XUL will fail because it's too hard to get into

Posted May 7, 2004 9:29 UTC (Fri) by rwmj (subscriber, #5474) [Link]

I've posted before on the subject of XUL's shortcomings:

http://lwn.net/Articles/80684/

Since that posting, I've bought and read the RAD for Mozilla book, upgraded to Mozilla 1.7RC1, and gone back to the application I was designing. I actually stand by most of the things I said originally. I have found that XUL is:

  • Still mostly undocumented, beyond the very simple stuff.
  • Unstable - I can crash Mozilla easily with simple XUL programs.
  • Hard to set up right: it took me a full 3 days to install a XUL demo program under a 'chrome:' URL, because the 'installed-chrome.txt' and 'chrome.rdf' files are incredibly sensitive to minor changes, and there is absolutely no feedback when things go wrong.
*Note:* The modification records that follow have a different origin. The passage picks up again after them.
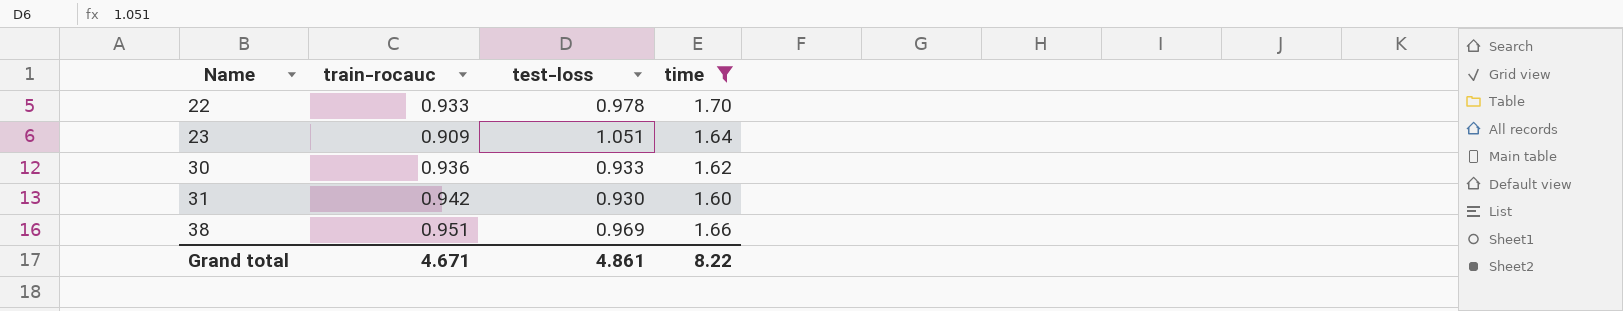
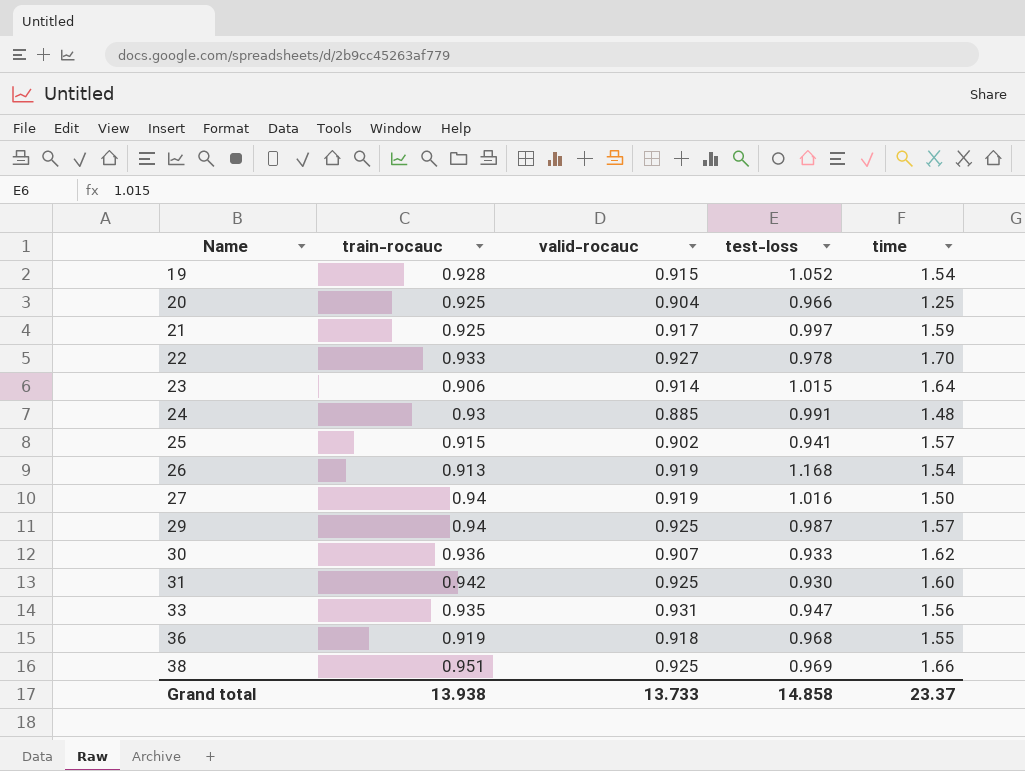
filter: time >= 1.60 -> none
column valid-rocauc | position: none -> 3
23 | train-rocauc: 0.909 -> 0.906
23 | test-loss: 1.051 -> 1.015
Grand total | train-rocauc: 4.671 -> 13.938
Grand total | test-loss: 4.861 -> 14.858
Grand total | time: 8.22 -> 23.37

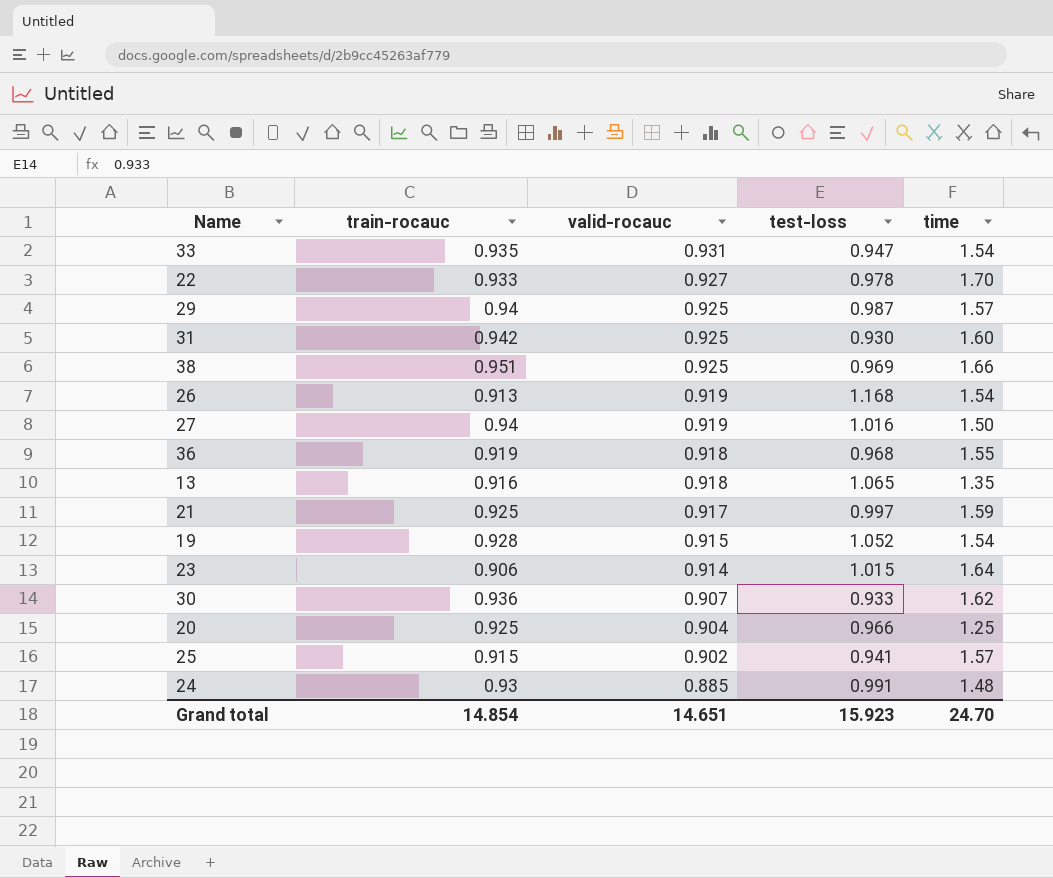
row order: Name ascending -> valid-rocauc descending
33 | time: 1.56 -> 1.54
row 13: none -> 0.916 | 0.918 | 1.065 | 1.35
Grand total | train-rocauc: 13.938 -> 14.854
Grand total | valid-rocauc: 13.733 -> 14.651
Grand total | test-loss: 14.858 -> 15.923
Grand total | time: 23.37 -> 24.70

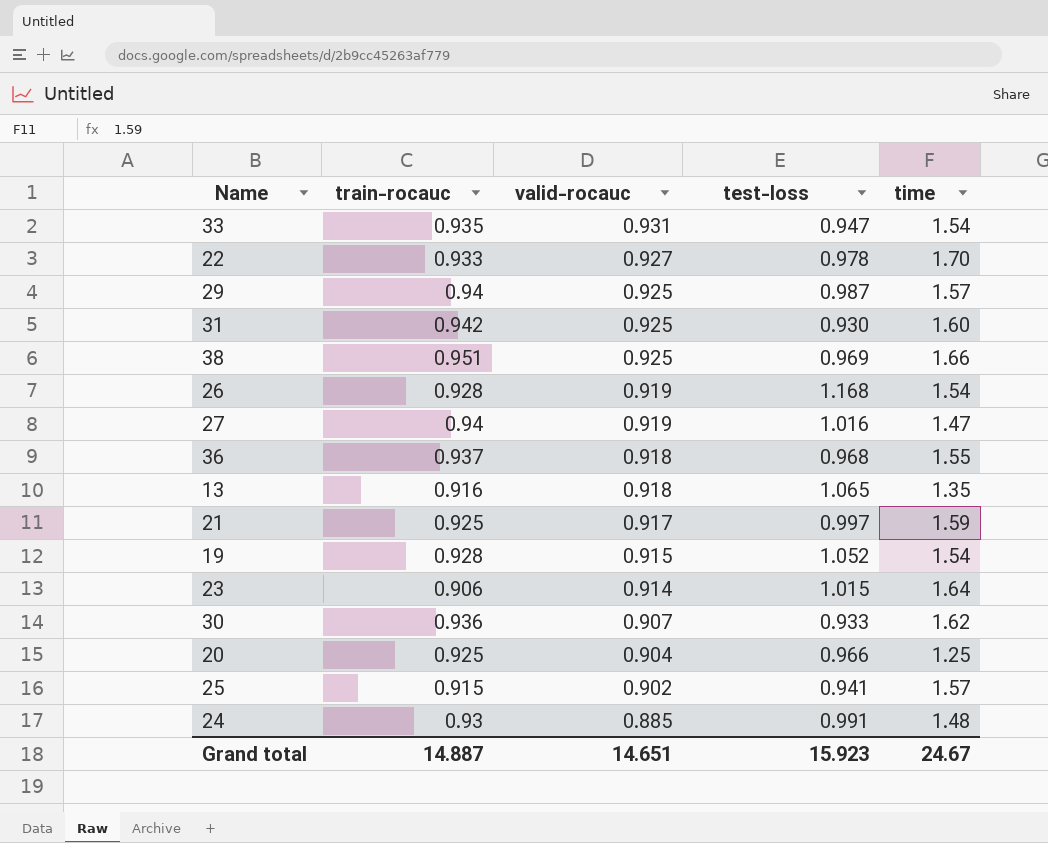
26 | train-rocauc: 0.913 -> 0.928
27 | time: 1.50 -> 1.47
36 | train-rocauc: 0.919 -> 0.937
Grand total | train-rocauc: 14.854 -> 14.887
Grand total | time: 24.70 -> 24.67

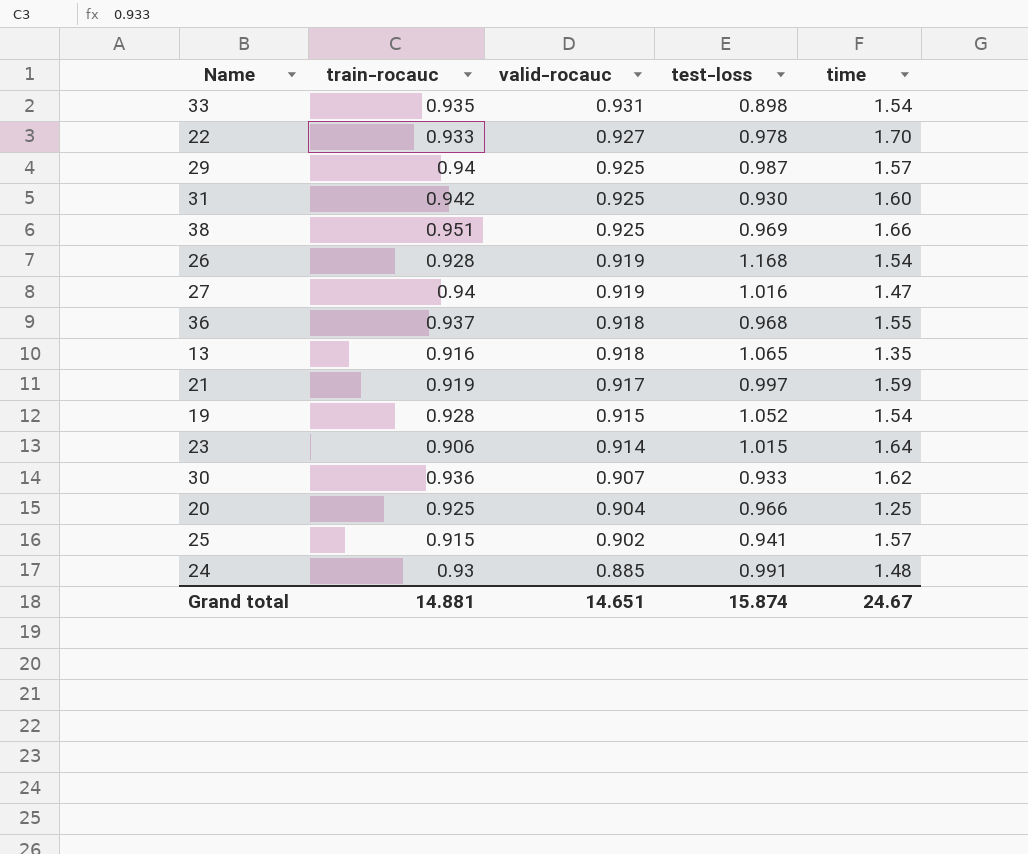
33 | test-loss: 0.947 -> 0.898
21 | train-rocauc: 0.925 -> 0.919
Grand total | train-rocauc: 14.887 -> 14.881
Grand total | test-loss: 15.923 -> 15.874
The chrome: URL still sometimes 'just breaks' on its own, and I end up endlessly restarting Mozilla and deleting 'chrome.rdf' files until it works again.
  • Non-trivial XUL programs depend on the internals of Mozilla - try using the <editor> tag for instance.

I like to think I'm a pretty experienced programmer - I've been doing programming in many different languages for 20 years or more - and if I can't write a simple XUL-based editor after two weeks, then there is something deeply wrong with the environment.

Rich.

Where is the XAML threat?

Posted May 6, 2004 16:07 UTC (Thu) by allesfresser (guest, #216) [Link]

These tags should not be very difficult for Mozilla + potentially other browsers to support. I don't see much threat here (any differing opinions?).

If the XAML schema is patented, it would be impossible for anybody else to implement it. And it seems a no-brainer that this is exactly Microsoft's plan, for the express purpose of once again using their monopoly power to strongarm their way into forcing people to use their 'standard'.